» **TASK ITEM**
Your copy should match the listing word for word, apart from the pictures, which are left out.

━━━━━━━━━━

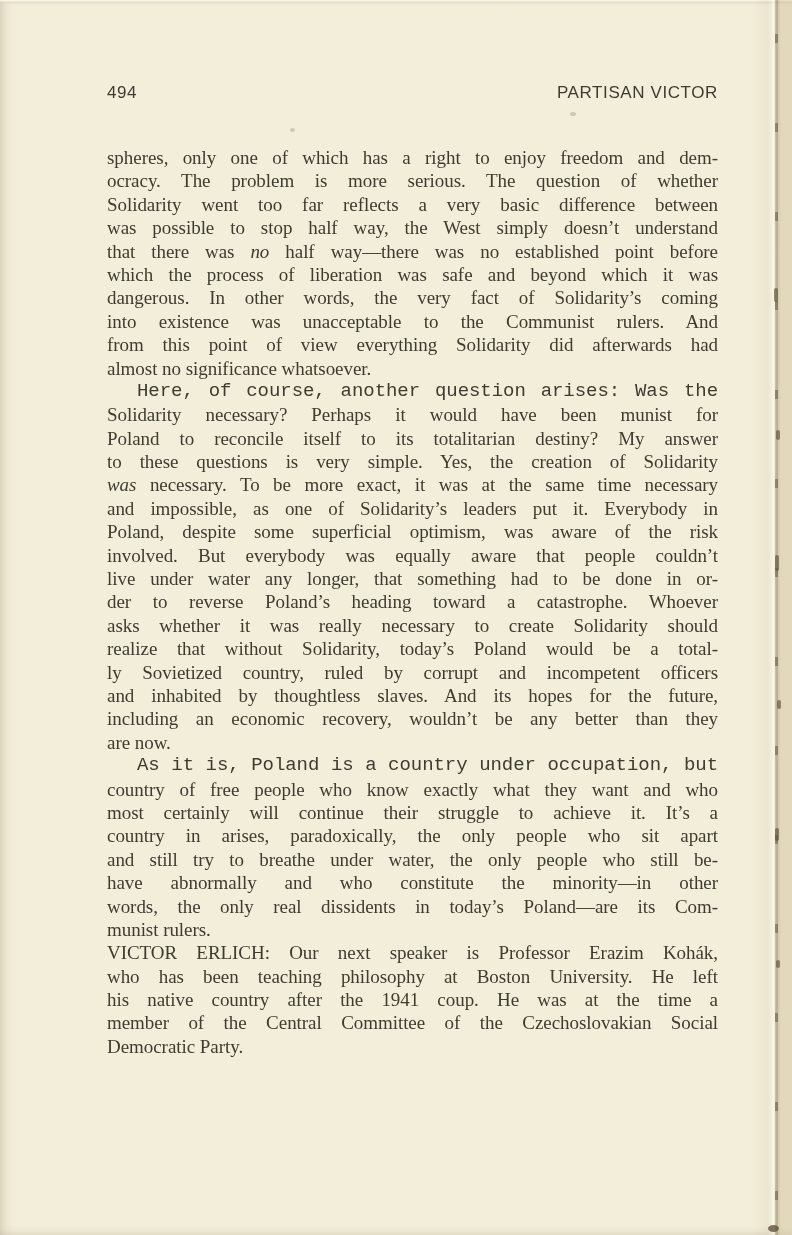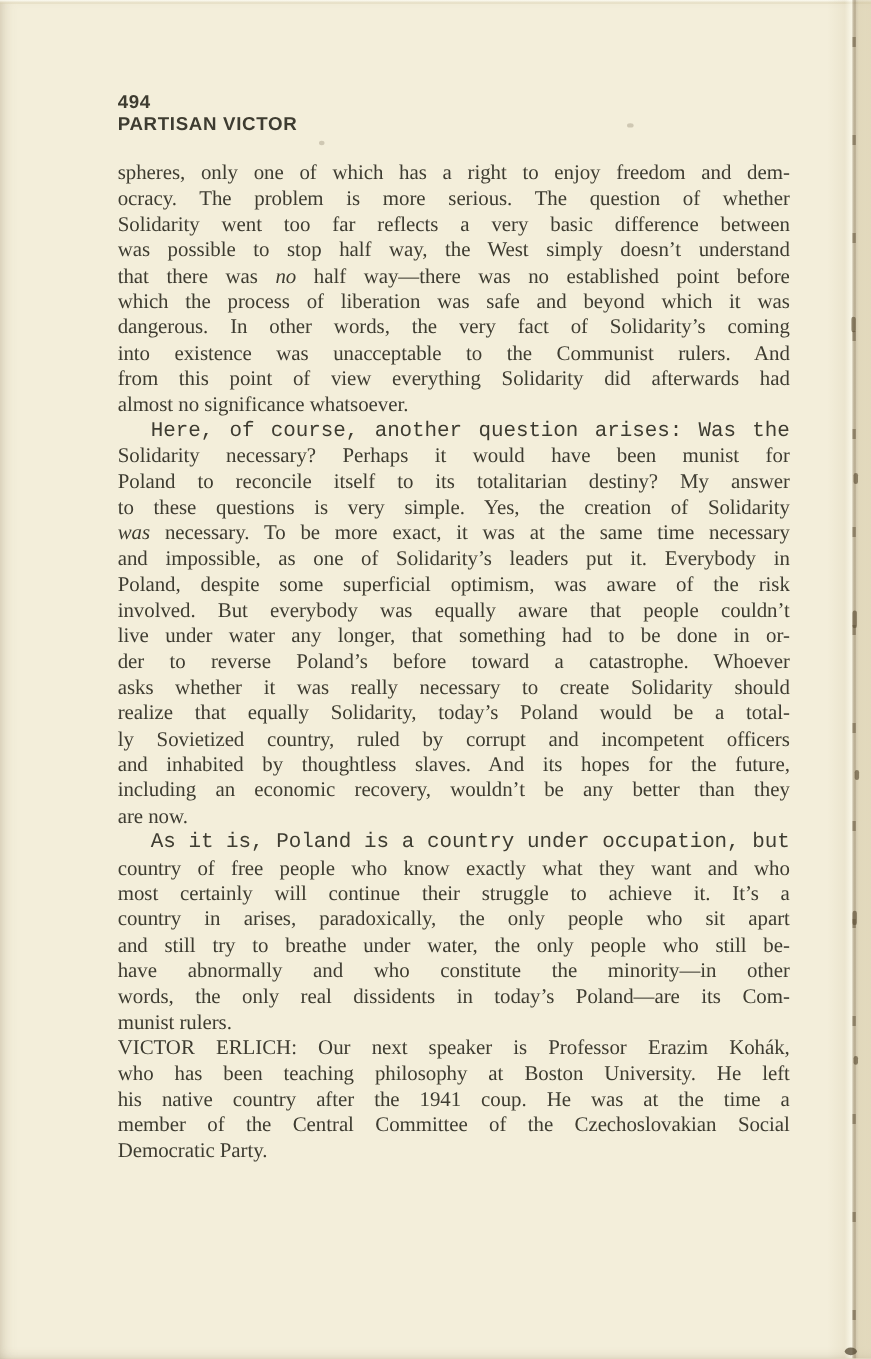--- a/index.html
+++ b/index.html
@@ -79,11 +79,10 @@
     justify-content: space-between;
     align-items: flex-start;
     font-family: "Liberation Sans", sans-serif;
-    font-weight: bold;
+    font-weight: normal;
     font-size: 17px;
     letter-spacing: 0.6px;
     color: var(--ink, #3e3c31);
-    flex-direction: column;
   }
   .text-block {
     position: absolute;

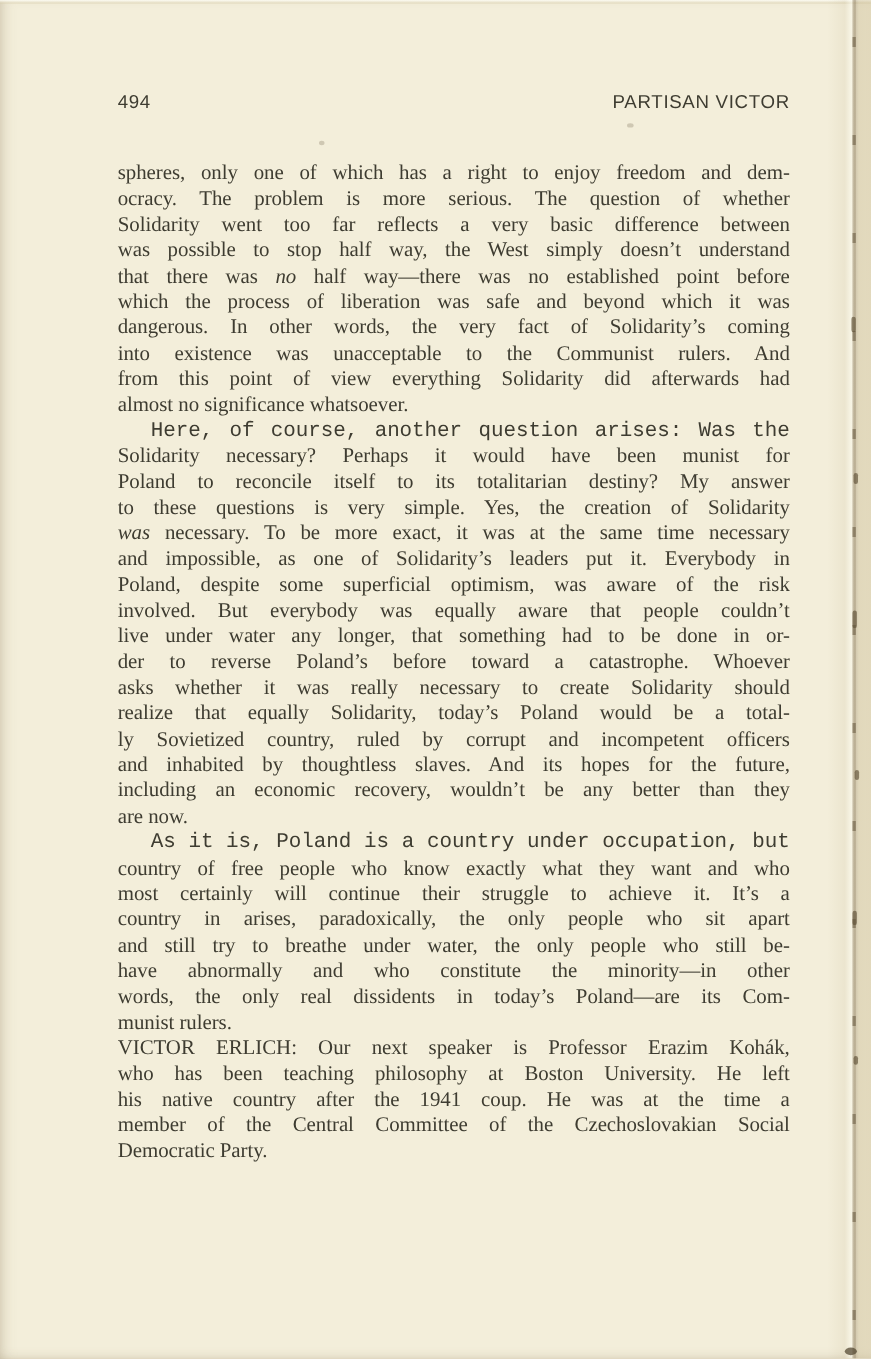--- a/index.html
+++ b/index.html
@@ -143,7 +143,7 @@
         <div class="line">Poland, despite some superficial optimism, was aware of the risk</div>
         <div class="line">involved. But everybody was equally aware that people couldn’t</div>
         <div class="line">live under water any longer, that something had to be done in or-</div>
-        <div class="line">der to reverse Poland’s before toward a catastrophe. Whoever</div>
+        <div class="line">der to reverse Poland’s heading toward a catastrophe. Whoever</div>
         <div class="line">asks whether it was really necessary to create Solidarity should</div>
         <div class="line">realize that equally Solidarity, today’s Poland would be a total-</div>
         <div class="line">ly Sovietized country, ruled by corrupt and incompetent officers</div>

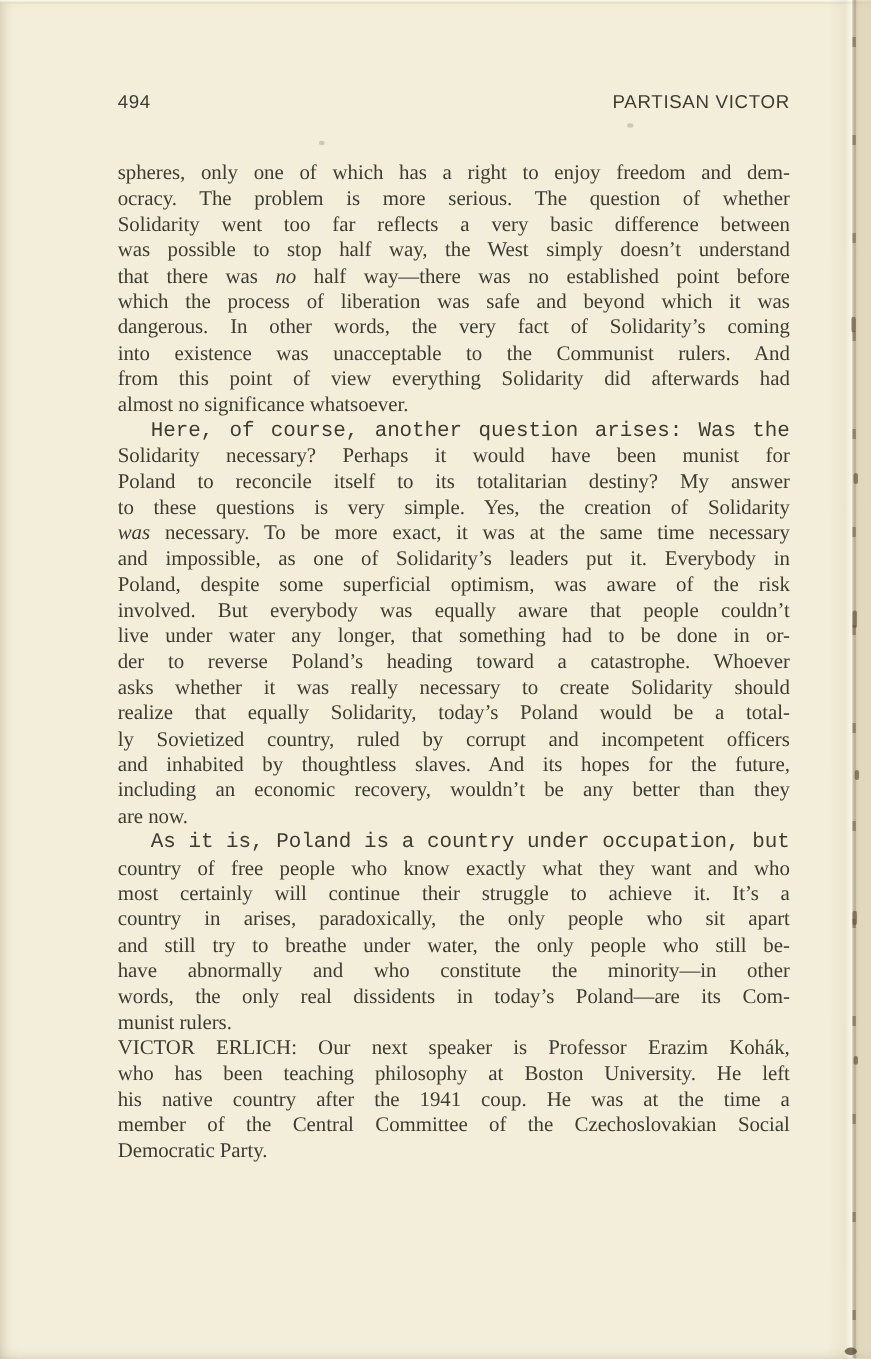--- a/index.html
+++ b/index.html
@@ -145,7 +145,7 @@
         <div class="line">live under water any longer, that something had to be done in or-</div>
         <div class="line">der to reverse Poland’s heading toward a catastrophe. Whoever</div>
         <div class="line">asks whether it was really necessary to create Solidarity should</div>
-        <div class="line">realize that equally Solidarity, today’s Poland would be a total-</div>
+        <div class="line">realize that without Solidarity, today’s Poland would be a total-</div>
         <div class="line">ly Sovietized country, ruled by corrupt and incompetent officers</div>
         <div class="line">and inhabited by thoughtless slaves. And its hopes for the future,</div>
         <div class="line">including an economic recovery, wouldn’t be any better than they</div>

━━━━━━━━━━

» **RESPONSE TO THIS TASK**
--- a/index.html
+++ b/index.html
@@ -79,11 +79,10 @@
     justify-content: space-between;
     align-items: flex-start;
     font-family: "Liberation Sans", sans-serif;
-    font-weight: bold;
+    font-weight: normal;
     font-size: 17px;
     letter-spacing: 0.6px;
     color: var(--ink, #3e3c31);
-    flex-direction: column;
   }
   .text-block {
     position: absolute;

--- a/index.html
+++ b/index.html
@@ -143,7 +143,7 @@
         <div class="line">Poland, despite some superficial optimism, was aware of the risk</div>
         <div class="line">involved. But everybody was equally aware that people couldn’t</div>
         <div class="line">live under water any longer, that something had to be done in or-</div>
-        <div class="line">der to reverse Poland’s before toward a catastrophe. Whoever</div>
+        <div class="line">der to reverse Poland’s heading toward a catastrophe. Whoever</div>
         <div class="line">asks whether it was really necessary to create Solidarity should</div>
         <div class="line">realize that equally Solidarity, today’s Poland would be a total-</div>
         <div class="line">ly Sovietized country, ruled by corrupt and incompetent officers</div>

--- a/index.html
+++ b/index.html
@@ -145,7 +145,7 @@
         <div class="line">live under water any longer, that something had to be done in or-</div>
         <div class="line">der to reverse Poland’s heading toward a catastrophe. Whoever</div>
         <div class="line">asks whether it was really necessary to create Solidarity should</div>
-        <div class="line">realize that equally Solidarity, today’s Poland would be a total-</div>
+        <div class="line">realize that without Solidarity, today’s Poland would be a total-</div>
         <div class="line">ly Sovietized country, ruled by corrupt and incompetent officers</div>
         <div class="line">and inhabited by thoughtless slaves. And its hopes for the future,</div>
         <div class="line">including an economic recovery, wouldn’t be any better than they</div>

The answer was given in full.